▸ **Web document revisions**:
================
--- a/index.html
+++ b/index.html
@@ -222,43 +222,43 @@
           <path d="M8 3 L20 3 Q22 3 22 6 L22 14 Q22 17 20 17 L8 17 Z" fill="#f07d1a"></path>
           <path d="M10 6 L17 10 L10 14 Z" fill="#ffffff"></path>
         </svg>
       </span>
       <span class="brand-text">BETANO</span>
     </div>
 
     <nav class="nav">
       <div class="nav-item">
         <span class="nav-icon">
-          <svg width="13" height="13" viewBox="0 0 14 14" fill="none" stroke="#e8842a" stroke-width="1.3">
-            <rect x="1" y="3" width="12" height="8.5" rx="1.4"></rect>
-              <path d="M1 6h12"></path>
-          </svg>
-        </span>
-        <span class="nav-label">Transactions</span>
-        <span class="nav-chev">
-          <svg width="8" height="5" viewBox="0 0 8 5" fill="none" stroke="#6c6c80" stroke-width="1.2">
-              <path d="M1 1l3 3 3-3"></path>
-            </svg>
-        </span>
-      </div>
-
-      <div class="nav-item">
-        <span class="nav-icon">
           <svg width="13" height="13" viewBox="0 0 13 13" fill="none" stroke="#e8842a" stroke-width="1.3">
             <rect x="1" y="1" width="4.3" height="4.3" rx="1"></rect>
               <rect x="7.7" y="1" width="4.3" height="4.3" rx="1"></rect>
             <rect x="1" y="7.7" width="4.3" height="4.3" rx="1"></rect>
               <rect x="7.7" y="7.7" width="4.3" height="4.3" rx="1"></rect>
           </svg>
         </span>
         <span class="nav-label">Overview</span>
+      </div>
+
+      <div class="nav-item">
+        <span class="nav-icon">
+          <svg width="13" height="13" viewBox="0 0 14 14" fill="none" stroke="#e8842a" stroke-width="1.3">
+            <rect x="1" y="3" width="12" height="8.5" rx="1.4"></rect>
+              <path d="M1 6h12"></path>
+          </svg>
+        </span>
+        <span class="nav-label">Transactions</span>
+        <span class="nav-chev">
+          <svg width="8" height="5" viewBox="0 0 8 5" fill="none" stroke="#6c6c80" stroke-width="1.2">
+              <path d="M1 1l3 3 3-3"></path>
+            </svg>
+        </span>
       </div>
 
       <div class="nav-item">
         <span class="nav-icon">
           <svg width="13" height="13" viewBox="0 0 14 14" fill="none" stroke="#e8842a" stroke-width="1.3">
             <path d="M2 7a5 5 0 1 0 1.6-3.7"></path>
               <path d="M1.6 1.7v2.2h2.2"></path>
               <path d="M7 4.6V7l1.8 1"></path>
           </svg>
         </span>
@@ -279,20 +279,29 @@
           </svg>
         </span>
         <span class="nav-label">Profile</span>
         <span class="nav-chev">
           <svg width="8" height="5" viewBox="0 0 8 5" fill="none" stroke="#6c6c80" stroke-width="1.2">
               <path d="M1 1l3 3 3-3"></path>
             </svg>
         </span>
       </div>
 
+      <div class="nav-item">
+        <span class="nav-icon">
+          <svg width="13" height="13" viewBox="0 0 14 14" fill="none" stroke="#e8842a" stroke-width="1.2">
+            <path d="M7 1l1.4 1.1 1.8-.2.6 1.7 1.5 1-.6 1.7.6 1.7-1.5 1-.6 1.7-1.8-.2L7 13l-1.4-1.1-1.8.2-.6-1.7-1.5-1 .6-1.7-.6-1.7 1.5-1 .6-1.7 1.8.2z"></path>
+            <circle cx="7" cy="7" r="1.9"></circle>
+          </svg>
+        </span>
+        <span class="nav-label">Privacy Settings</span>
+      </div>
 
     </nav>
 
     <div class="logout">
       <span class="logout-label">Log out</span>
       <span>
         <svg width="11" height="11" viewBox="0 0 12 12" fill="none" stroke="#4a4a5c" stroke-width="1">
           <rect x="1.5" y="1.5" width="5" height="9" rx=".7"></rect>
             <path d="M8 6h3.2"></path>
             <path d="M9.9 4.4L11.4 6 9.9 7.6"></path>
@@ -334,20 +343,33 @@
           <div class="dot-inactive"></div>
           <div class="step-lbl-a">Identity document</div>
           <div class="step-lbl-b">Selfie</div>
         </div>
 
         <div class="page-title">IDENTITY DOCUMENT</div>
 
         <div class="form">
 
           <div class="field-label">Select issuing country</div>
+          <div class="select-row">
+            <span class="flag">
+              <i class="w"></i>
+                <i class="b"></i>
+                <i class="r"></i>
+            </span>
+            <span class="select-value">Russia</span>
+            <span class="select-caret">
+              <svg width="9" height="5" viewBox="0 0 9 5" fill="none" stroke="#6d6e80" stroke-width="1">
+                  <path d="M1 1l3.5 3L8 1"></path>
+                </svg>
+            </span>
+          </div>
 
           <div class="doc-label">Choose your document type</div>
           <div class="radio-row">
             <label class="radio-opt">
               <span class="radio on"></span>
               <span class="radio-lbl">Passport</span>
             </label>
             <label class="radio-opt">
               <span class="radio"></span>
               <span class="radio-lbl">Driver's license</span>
================
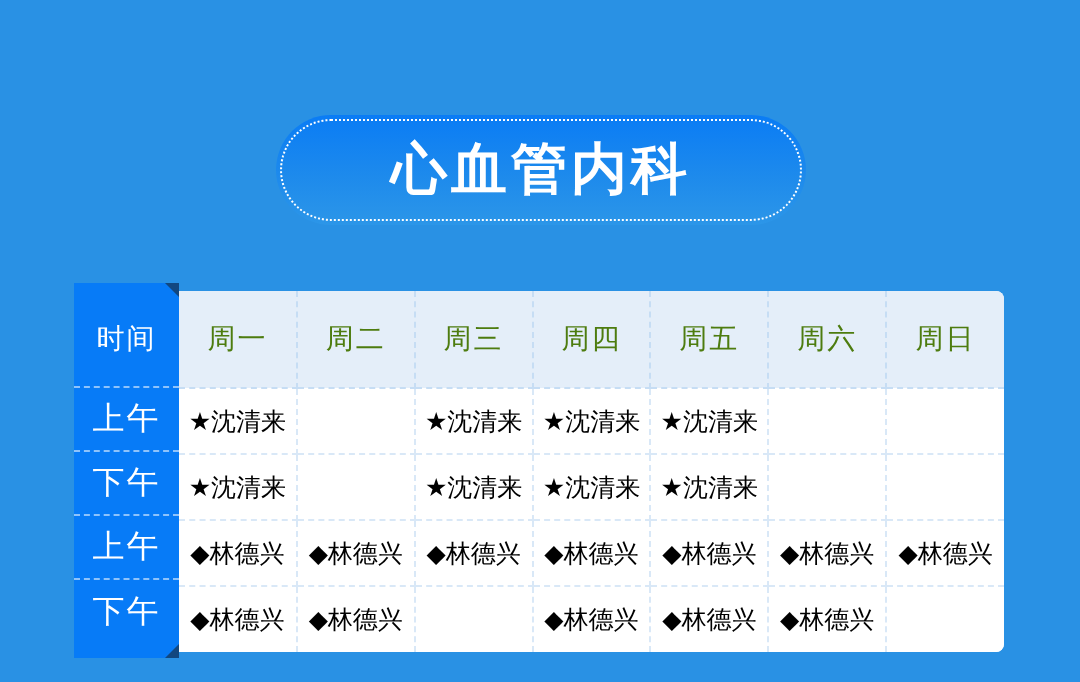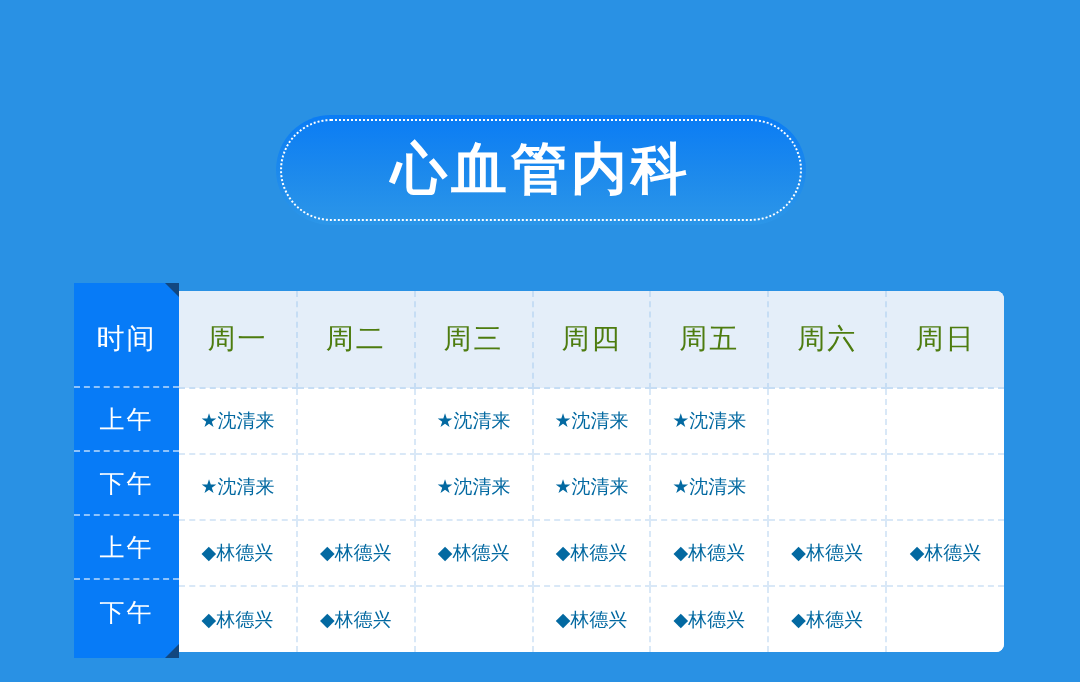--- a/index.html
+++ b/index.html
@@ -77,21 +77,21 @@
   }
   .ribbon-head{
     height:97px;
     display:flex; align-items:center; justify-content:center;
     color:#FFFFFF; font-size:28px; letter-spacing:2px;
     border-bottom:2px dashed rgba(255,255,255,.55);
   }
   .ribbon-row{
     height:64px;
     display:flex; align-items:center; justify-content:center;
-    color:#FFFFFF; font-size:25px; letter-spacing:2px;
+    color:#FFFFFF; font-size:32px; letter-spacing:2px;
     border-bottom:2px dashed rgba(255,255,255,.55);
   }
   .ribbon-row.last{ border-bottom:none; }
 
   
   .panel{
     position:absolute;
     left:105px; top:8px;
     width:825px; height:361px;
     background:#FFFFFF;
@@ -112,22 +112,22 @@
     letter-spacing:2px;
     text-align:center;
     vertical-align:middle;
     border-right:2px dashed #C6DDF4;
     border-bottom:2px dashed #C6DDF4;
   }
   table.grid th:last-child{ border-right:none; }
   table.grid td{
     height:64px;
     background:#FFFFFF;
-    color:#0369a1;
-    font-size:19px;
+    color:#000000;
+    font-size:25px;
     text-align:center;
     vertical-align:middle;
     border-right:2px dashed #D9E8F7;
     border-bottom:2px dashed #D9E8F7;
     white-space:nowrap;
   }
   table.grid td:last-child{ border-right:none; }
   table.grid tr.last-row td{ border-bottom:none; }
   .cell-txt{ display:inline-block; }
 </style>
================
▸ **Try it**:
Copy out each line of the data that holds the string "spacing".

▸ **Written reply**:
     color:#FFFFFF; font-size:28px; letter-spacing:2px;
-    color:#FFFFFF; font-size:25px; letter-spacing:2px;
+    color:#FFFFFF; font-size:32px; letter-spacing:2px;
     letter-spacing:2px;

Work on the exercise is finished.